Notice that not only is the new node with the label Email, but also relationship types are recreated with different types.

Refactoring example: Modeling airline flights

MaxDemarziAirlineModeling

Here is a very good example of how to model and refactor a model.

We will now walk through an iterative process of graph development and refactoring. We will use, as an example, modeling airline flights for an Orbitz-style use case: that is, answering the problem, “I want to fly from Malmo to New York on Friday”.

You can read in depth about this on Max’s blog.

Initial question for our model

Question: What flights will take me from Malmo to New York on Friday?

Ask yourself:

  • What are the entities?

  • What are the connections between the entities?

  • What properties do we need?

Here, we begin by following the modeling process: identifying entities and connection based on the question. The entities will be Airports, and the connections FLYING_TO, with one connection per flight. Airport data like city and flight data like airline, flight number, departure, etc. are necessary properties.

Initial model

Question: What flights will take me from Malmo to New York on Friday?

InitialAirlineModel

This model answers the first question just fine. But suppose we had to answer a new question?

New Question: Mom is on flight AY189. When will she land?

What must Neo4j traverse to find this answer?

This is a painful one. To find flight AY189, we need to traverse every relationship in the graph, because it is impossible to anchor on relationships. What can we do to make flight data available as an anchor?

Refactor: Create intermediate Flight nodes

This is a perfect use case for adding intermediate nodes. Adding Flight nodes allows us to anchor on flight data, dramatically reducing traversal.

AirlineRefactor1

Question 1: What flights will take me from Malmo to New York on Friday?

Question 2: Mom is on flight AY189. When will she land?

But we are still not satisfied with the way we are handling Q1. Airlines are required to publish flight plans 12 months or more in advance. How much work must Neo4j do to answer Q1?

Again, the answer is painful.
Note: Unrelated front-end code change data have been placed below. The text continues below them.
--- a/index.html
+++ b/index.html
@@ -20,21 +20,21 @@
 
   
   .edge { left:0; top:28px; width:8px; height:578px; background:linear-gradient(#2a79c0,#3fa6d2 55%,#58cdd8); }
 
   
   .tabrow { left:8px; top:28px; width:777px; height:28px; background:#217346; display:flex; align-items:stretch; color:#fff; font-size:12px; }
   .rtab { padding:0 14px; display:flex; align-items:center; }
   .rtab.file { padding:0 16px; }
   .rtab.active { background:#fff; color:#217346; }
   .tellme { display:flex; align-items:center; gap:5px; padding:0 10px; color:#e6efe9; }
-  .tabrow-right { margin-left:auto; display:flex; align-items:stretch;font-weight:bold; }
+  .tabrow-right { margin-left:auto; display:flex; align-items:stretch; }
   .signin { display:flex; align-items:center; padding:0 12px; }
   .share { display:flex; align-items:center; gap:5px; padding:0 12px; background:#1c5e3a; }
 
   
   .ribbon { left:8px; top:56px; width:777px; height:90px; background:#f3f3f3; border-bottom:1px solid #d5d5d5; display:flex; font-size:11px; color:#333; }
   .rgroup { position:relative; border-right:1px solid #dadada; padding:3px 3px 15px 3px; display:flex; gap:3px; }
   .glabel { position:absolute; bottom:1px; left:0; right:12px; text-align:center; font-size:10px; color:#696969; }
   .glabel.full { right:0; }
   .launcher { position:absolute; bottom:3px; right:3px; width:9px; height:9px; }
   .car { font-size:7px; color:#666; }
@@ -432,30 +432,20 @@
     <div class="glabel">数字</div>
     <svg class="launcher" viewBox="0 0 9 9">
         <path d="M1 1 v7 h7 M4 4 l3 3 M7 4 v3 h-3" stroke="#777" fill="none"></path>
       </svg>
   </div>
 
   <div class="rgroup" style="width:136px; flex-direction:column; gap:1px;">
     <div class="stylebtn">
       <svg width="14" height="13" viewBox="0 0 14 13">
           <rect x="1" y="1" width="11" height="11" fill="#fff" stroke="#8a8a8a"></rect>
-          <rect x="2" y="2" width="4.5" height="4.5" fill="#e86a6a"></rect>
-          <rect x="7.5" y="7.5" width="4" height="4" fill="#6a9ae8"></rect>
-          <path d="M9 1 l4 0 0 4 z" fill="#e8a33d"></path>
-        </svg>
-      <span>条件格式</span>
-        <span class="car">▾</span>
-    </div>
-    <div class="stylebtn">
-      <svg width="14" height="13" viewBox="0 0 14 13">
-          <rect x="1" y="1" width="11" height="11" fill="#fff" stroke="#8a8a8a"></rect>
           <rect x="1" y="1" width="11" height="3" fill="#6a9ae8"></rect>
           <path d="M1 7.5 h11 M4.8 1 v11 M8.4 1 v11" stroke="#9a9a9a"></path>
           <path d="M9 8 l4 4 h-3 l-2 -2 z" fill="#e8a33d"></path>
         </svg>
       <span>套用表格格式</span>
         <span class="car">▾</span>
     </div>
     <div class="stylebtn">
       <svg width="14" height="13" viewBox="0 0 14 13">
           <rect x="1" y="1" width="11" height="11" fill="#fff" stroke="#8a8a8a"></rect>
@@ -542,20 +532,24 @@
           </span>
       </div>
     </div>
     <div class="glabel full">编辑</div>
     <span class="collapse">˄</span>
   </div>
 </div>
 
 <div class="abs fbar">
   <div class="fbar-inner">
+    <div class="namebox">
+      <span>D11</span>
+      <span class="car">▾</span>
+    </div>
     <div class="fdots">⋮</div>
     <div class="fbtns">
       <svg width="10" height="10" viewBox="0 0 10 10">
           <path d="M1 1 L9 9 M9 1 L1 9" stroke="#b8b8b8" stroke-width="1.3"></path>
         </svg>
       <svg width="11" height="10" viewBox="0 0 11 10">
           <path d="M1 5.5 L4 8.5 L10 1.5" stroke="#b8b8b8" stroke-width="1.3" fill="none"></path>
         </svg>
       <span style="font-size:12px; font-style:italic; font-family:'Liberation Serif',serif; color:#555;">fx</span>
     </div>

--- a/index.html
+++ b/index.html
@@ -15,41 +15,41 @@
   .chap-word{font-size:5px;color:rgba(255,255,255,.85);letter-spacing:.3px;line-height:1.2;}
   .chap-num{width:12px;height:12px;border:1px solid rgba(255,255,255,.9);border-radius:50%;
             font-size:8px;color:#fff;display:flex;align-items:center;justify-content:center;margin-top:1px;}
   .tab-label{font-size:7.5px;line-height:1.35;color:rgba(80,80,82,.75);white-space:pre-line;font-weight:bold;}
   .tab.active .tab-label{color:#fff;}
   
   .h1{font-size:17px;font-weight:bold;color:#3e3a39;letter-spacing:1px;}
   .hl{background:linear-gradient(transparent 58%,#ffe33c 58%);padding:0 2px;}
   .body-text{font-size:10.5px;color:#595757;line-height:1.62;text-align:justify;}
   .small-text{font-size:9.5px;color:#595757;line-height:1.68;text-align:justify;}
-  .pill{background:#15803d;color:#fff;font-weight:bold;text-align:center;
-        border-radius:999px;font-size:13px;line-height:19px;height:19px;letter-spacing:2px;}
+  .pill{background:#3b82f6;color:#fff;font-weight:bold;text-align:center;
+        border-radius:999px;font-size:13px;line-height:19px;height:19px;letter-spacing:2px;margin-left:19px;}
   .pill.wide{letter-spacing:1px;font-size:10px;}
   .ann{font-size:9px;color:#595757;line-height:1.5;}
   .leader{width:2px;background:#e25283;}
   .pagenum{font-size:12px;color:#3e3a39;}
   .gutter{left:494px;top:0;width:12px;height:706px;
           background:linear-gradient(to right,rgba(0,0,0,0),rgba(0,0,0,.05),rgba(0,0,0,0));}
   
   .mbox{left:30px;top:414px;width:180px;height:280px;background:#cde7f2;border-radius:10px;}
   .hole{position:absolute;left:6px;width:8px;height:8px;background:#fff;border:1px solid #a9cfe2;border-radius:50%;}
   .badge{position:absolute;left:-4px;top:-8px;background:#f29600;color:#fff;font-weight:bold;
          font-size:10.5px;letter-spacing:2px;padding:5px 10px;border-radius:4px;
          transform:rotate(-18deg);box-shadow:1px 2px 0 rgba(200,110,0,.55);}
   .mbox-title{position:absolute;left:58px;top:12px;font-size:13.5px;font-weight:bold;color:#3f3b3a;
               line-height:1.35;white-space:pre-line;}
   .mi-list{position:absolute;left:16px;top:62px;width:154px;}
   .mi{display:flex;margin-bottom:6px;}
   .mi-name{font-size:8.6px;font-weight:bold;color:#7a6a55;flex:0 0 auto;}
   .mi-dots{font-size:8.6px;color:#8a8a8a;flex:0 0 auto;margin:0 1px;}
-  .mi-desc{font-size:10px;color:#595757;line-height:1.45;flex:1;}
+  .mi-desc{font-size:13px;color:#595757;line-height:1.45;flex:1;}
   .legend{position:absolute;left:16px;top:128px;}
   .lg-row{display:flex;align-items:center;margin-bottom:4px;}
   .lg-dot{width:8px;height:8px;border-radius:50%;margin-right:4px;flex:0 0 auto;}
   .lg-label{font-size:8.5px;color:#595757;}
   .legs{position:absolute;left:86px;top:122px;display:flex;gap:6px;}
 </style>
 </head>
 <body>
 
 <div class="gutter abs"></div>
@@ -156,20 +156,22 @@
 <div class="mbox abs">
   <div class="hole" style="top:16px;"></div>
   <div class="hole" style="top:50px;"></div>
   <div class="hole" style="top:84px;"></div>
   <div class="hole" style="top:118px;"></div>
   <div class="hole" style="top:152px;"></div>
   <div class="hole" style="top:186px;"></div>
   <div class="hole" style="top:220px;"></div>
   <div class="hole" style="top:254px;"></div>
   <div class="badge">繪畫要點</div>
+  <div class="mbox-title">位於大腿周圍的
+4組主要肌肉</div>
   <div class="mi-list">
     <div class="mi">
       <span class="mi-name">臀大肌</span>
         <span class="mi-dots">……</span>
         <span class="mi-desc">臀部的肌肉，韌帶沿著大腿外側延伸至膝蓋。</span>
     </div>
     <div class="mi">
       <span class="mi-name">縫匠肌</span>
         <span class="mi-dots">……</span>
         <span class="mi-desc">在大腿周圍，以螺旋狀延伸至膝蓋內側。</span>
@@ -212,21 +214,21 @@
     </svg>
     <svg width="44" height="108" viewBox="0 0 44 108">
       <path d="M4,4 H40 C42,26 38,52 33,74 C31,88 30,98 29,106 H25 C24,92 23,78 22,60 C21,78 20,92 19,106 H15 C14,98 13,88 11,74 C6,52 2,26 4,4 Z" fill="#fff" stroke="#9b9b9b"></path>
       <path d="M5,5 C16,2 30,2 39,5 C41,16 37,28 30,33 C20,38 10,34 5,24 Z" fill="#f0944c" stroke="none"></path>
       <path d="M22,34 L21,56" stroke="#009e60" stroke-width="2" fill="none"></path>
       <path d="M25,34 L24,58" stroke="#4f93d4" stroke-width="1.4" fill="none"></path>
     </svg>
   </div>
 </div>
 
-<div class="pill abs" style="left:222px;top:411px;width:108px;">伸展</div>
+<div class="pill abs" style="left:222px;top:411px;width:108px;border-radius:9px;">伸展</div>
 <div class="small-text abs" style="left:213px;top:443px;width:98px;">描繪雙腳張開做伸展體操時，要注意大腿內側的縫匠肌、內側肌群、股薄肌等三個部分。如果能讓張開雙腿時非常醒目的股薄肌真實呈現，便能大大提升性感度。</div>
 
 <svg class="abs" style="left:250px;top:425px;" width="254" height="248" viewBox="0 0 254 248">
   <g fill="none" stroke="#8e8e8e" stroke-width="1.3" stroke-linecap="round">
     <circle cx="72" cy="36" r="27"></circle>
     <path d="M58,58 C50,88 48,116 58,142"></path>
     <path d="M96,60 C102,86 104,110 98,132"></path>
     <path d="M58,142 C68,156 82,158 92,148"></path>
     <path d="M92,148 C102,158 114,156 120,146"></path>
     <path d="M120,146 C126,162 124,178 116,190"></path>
Neo4j must check every flight leaving Malmo, then consult the flight data to see which ones leave on the appropriate day. That’s even before we check to see which of those flights land in the desired place! How can we elevate the flight date in order to reduce the amount of wasted hops?

Refactor: Create AirportDay intermediate nodes

Again, intermediate nodes come to the rescue. AirportDay nodes reduce the density of Airport nodes, as there are many fewer days in the graph than there are flights. We still need to check every AirportDay to find the right date, but the scope of wasted traversal is lessened.

AirlineRefactor2

Question 1: What flights will take me from Malmo to New York on Friday?

Question 2: Mom is on flight AY189. When will she land?

Whenever we execute a model change, we also need to check that our older queries are not disrupted. What about Q2?

As long as we continue to be able to anchor on Flight, Q2 is unaffected. This refactor causes no problems.

But thinking more on Q1. How might we arrange things to reduce wasted traversal even further? In other words, how might we elevate flight date even higher on the hierarchy of accessibility?

There are only two ways to do this:

  • Anchor somehow on AirportDay.

  • Make date into a relationship type.

We will refactor to make date a relationship type.

Possible refactor: Change relationship type to date

AirlineRefactor3

Question 1: What flights will take me from Malmo to New York on Friday?

Question 2: Mom is on flight AY189. When will she land?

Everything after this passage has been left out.